The underground route linking the platforms is still used by CrossCountry to supply buffet trolleys from their National Rail Catering Centre. We walked up the last remaining ramp to Platform 12, originally a parcels/newspaper only platform and went through to the area of the former Red Star parcels office and the site of the East Dock siding. Watching trains from there was like the view from a prison cell.
Back on the concourse, the morning group met the afternoon group and together we set off on our surface level walk. First it was up Pinfold Street to the Grade II listed, former Head Post Office near the Town Hall, located above our first tunnel. The sorting office part had been sensitively and successfully redeveloped in 1991. Then we went on to Central Goods, passing the recently closed brutalist Grade II Listed New Street Power Signal Box which signalled its final trains on 24 Dec 2022 and is now destined to be a Network Rail training centre. We reached the eastern portal of Granville Street Goods Tunnel on the former Worcester Wharf goods branch from Church Road Jn (by the south end of Five Ways station). This is the reason for survival of the facing crossover at 43m 48ch - it was part of the original junction. Granville Street was the relatively short-lived terminus of the Birmingham West Suburban Railway (OP from Kings Norton 3 Apr 1876) until 1 Jul 1885 when trains were diverted to New Street. Joe Brown's West Midlands Rail Atlas shows the branch, passenger platforms and Goods Depot nicely.

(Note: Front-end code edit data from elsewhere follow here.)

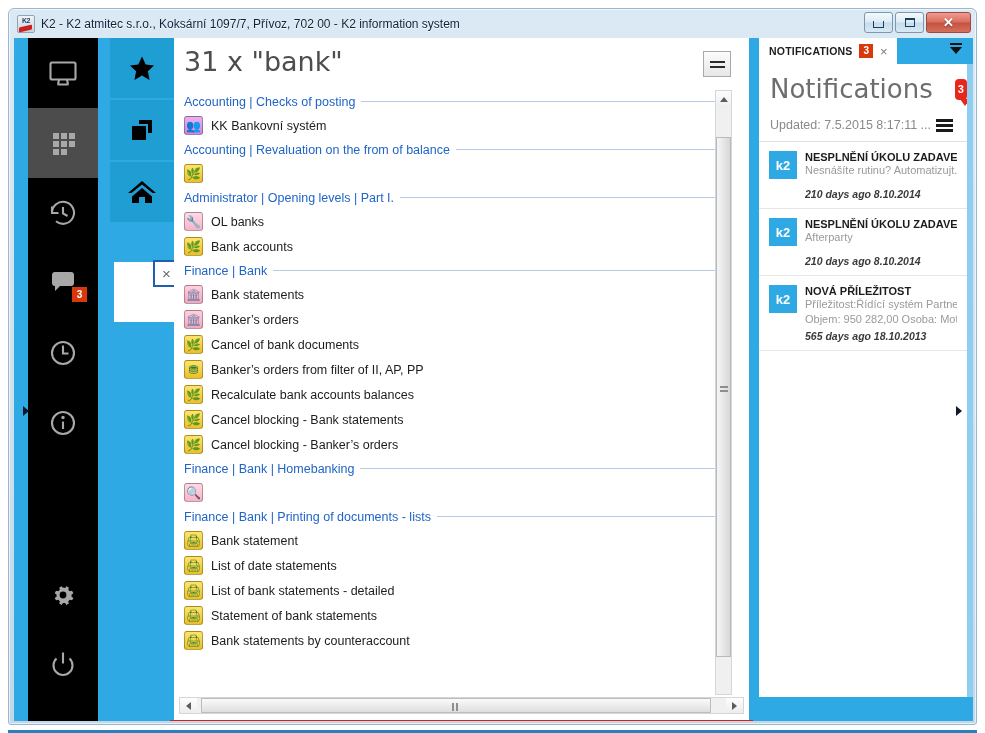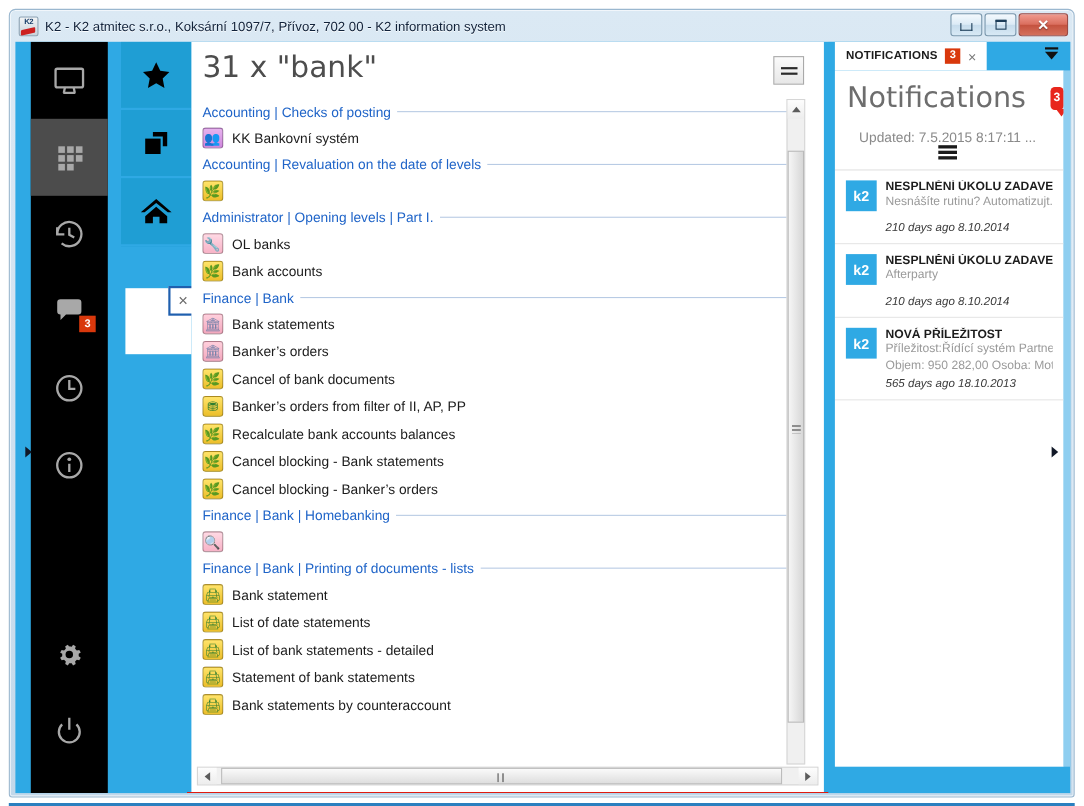--- a/index.html
+++ b/index.html
@@ -478,21 +478,20 @@
     border-left: 5px solid transparent;
     border-right: 5px solid transparent;
     border-top: 7px solid #e8261c;
   }
   .notif-updated {
     display: flex;
     align-items: center;
     justify-content: space-between;
     padding: 14px 14px 9px 11px;
     border-bottom: 1px solid #e2e2e2;
-    flex-direction: column;
   }
   .notif-updated-text {
     font-size: 12.5px;
     color: #8a8a8a;
   }
   .notif-menu-icon {
     display: flex; flex-direction: column; gap: 2px;
   }
   .notif-menu-icon i { display:block; width:17px; height:3px; background:#1b1b1b; }
 
@@ -521,21 +520,21 @@
   .notif-item-sub {
     font-size: 11px;
     color: #9a9a9a;
     white-space: nowrap;
     overflow: hidden;
     line-height: 1.35;
   }
   .notif-item-time {
     font-size: 10.5px;
     font-style: italic;
-    font-weight: normal;
+    font-weight: bold;
     color: #3a3a3a;
     padding-left: 36px;
     padding-top: 9px;
   }
   .notif-item-time.tight { padding-top: 3px; }
 
   .notif-scroll-edge {
     position: absolute;
     right: 0; top: 26px;
     width: 6px; height: 633px;
@@ -688,21 +687,21 @@
                 <span>Accounting | Checks of posting</span>
                 <span class="rule"></span>
               </div>
               <div class="list-row">
                 <span class="ic ic-purple">
                   <span class="ic-glyph" style="color: rgb(122, 75, 134);">👥</span>
                 </span>
                 <span>KK Bankovní systém</span>
               </div>
               <div class="group-head">
-                <span>Accounting | Revaluation on the date of levels</span>
+                <span>Accounting | Revaluation on the from of balance</span>
                 <span class="rule"></span>
               </div>
               <div class="list-row">
                 <span class="ic ic-yellow">
                   <span class="ic-glyph" style="color: rgb(47, 125, 47);">🌿</span>
                 </span>
               </div>
               <div class="group-head">
                 <span>Administrator | Opening levels | Part I.</span>
                 <span class="rule"></span>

The Worcester & Birmingham Canal Company wanted to build it but was unable to raise the finance. When the Midland Railway took it over, they doubled it, reduced some of the curvature and added the link to New Street station in 1881. For 80 years from 1887, Central Goods - beyond the passenger station - continued in railway use. Then the site started to shrink with land sold off in 1965 and 1967 to allow the new sorting office to be built. Opened in summer 1970, it was then the largest building in Birmingham at 81,000M2 and the largest mechanised letters and parcels sorting office in the UK.
As we walked back to New Street along Severn Street directly above the 1960s tunnel, we reflected on a proposal to reinstate rails to Central Goods, then underneath New Street station, with low level platforms, to create extra capacity, before rising to join the line to Aston. The diversion of Cross City is planned for the 2040s and our Society will probably be on the first train. Thanks to Adam Turner and all involved, including our organisers Brian Schindler and Kev Adlam, for a very interesting and enjoyable visit. It resulted in a donation of over £500 to Railway Children from the 17 participants.